YOUR OBJECTIVE
Scan the lines below for "letter" and copy the matches.

[Collection entries]
*****
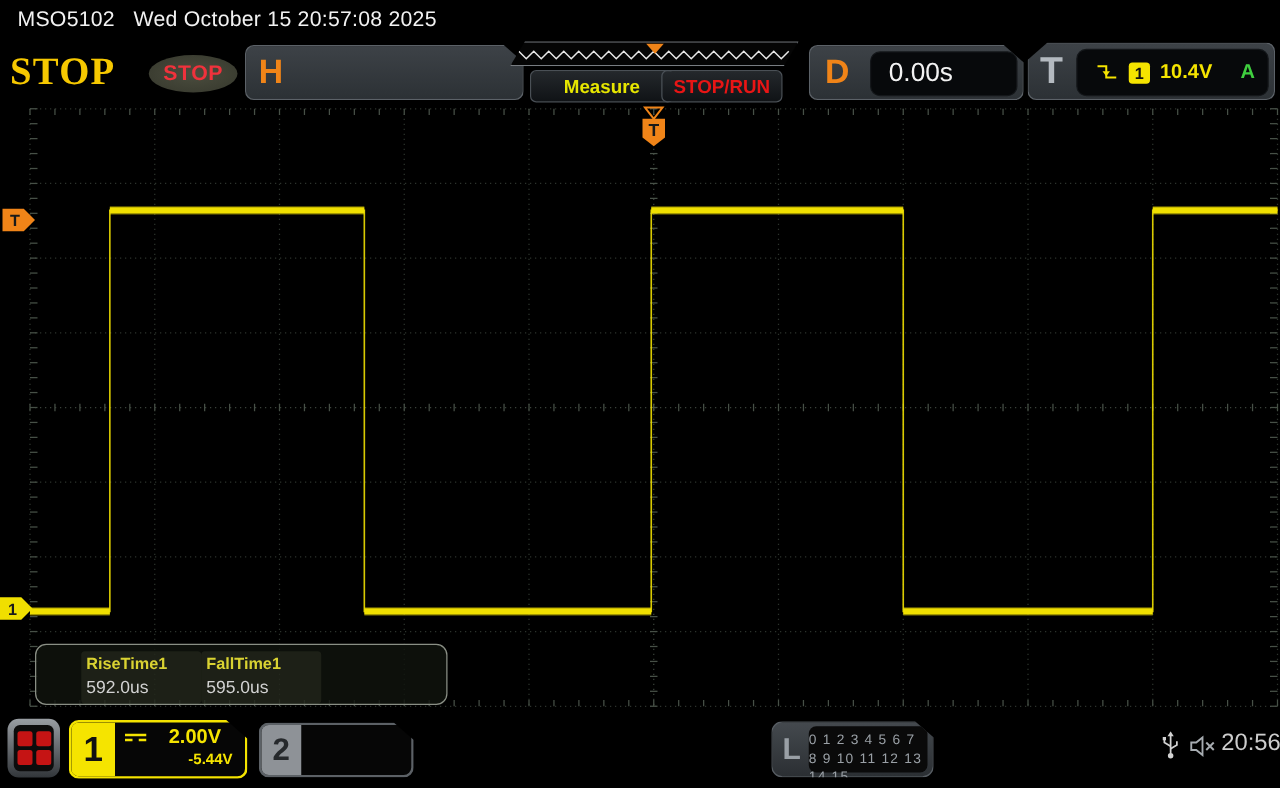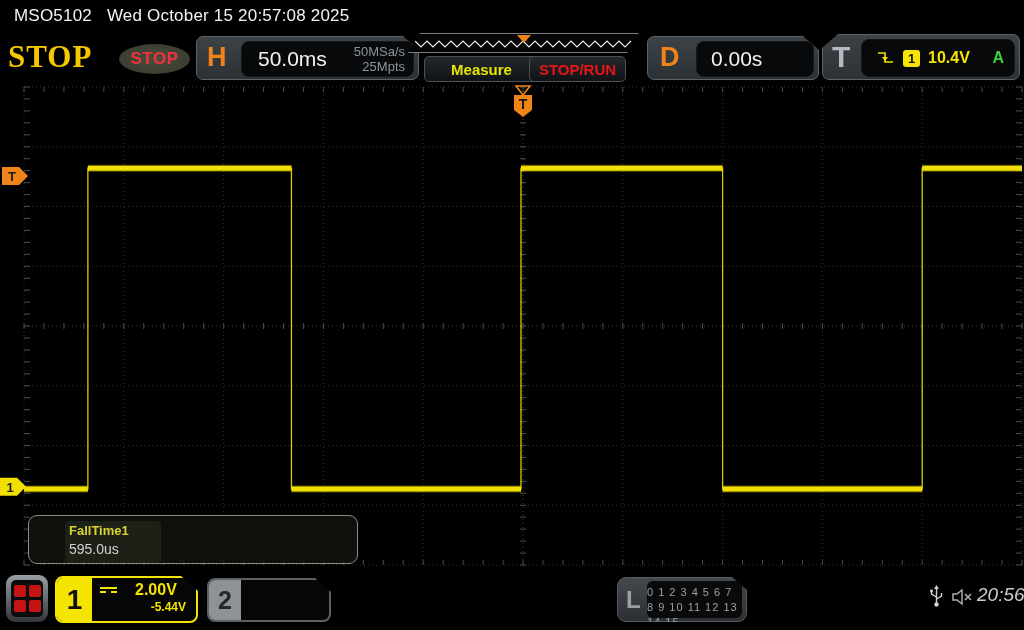--- a/index.html
+++ b/index.html
@@ -107,45 +107,38 @@
     background:linear-gradient(#44494e,#2b2f33); border:1px solid #565c62;
     border-radius:9px; clip-path:polygon(0 0, calc(100% - 15px) 0, 100% 13px, 100% 100%, 0 100%); }
   #l-badge .l-letter { position:absolute; left:8px; top:8px; font-weight:bold;
     font-size:24px; color:#9aa0a6; }
   #l-badge .l-inner { position:absolute; left:29px; top:3px; right:4px; bottom:3px;
     background:#0a0a0a; border-radius:6px; color:#9aa0a6; font-size:11px;
     padding:4px 0 0 0; line-height:15px; letter-spacing:1px; }
 
   #usb-icon { left:928px; top:15px; }
   #speaker-icon { left:951px; top:17px; }
-  #clock { left:977px; top:14px; color:#cdcdcd; font-size:19px;font-style:italic; }
+  #clock { left:977px; top:14px; color:#cdcdcd; font-size:19px; }
 </style>
 </head>
 <body>
 
 <div id="stage">
 
   <div id="titlebar" class="abs">
     <span class="model">MSO5102</span>
     <span>Wed October 15 20:57:08 2025</span>
   </div>
 
   <div id="header" class="abs">
     <div class="logo abs">STOP</div>
     <div class="stop-oval abs">STOP</div>
 
     <div id="h-group" class="abs hdr-box cut-tr">
       <span class="hdr-letter">H</span>
-      <div id="h-inner" class="inner-black">
-        <span id="h-timebase">50.0ms</span>
-        <div id="h-rate">
-          <div>50MSa/s</div>
-          <div>25Mpts</div>
-        </div>
-      </div>
     </div>
 
     <div id="preview" class="abs">
       <svg id="preview-svg" width="229" height="18">
           <polyline points="6,7 12,13 18,7 24,13 30,7 36,13 42,7 48,13 54,7 60,13 66,7 72,13 78,7 84,13 90,7 96,13 102,7 108,13 114,7 120,13 126,7 132,13 138,7 144,13 150,7 156,13 162,7 168,13 174,7 180,13 186,7 192,13 198,7 204,13 210,7 216,13 222,7" fill="none" stroke="#e8e8e8" stroke-width="1.2"></polyline>
           <path d="M108 1 L122 1 L115 9 Z" fill="#f08418"></path>
         </svg>
     </div>
     <div id="measure-btn" class="abs hdr-btn">Measure</div>
     <div id="stoprun-btn" class="abs hdr-btn">STOP/RUN</div>
@@ -486,20 +479,24 @@
       <path d="M514 95 L532 95 L532 110 L523 117 L514 110 Z" fill="#f08418"></path>
       <text x="523" y="109" text-anchor="middle" font-size="14" font-weight="bold" fill="#1a1a1a">T</text>
       <path d="M2 167.0275 L19 167.0275 L28 176.0275 L19 185.0275 L2 185.0275 Z" fill="#f08418"></path>
       <text x="12" y="181.0275" text-anchor="middle" font-size="13" font-weight="bold" fill="#1a1a1a">T</text>
       <path d="M0 477.72749999999996 L17 477.72749999999996 L26 486.72749999999996 L17 495.72749999999996 L0 495.72749999999996 Z" fill="#f0df00"></path>
       <text x="10" y="491.72749999999996" text-anchor="middle" font-size="13" font-weight="bold" fill="#1a1a1a">1</text>
     </svg>
 
   <div id="meas" class="abs">
     <div class="meas-cell hl">
+      <div class="meas-label">RiseTime1</div>
+      <div class="meas-value">592.0us</div>
+    </div>
+    <div class="meas-cell hl">
       <div class="meas-label">FallTime1</div>
       <div class="meas-value">595.0us</div>
     </div>
   </div>
 
   <div id="bottombar" class="abs">
     <div id="grid-btn" class="abs">
       <div class="inner">
         <div class="sq"></div>
           <div class="sq"></div>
*****
EXERCISE OUTPUT
   #l-badge .l-letter { position:absolute; left:8px; top:8px; font-weight:bold;
     padding:4px 0 0 0; line-height:15px; letter-spacing:1px; }
       <span class="hdr-letter">H</span>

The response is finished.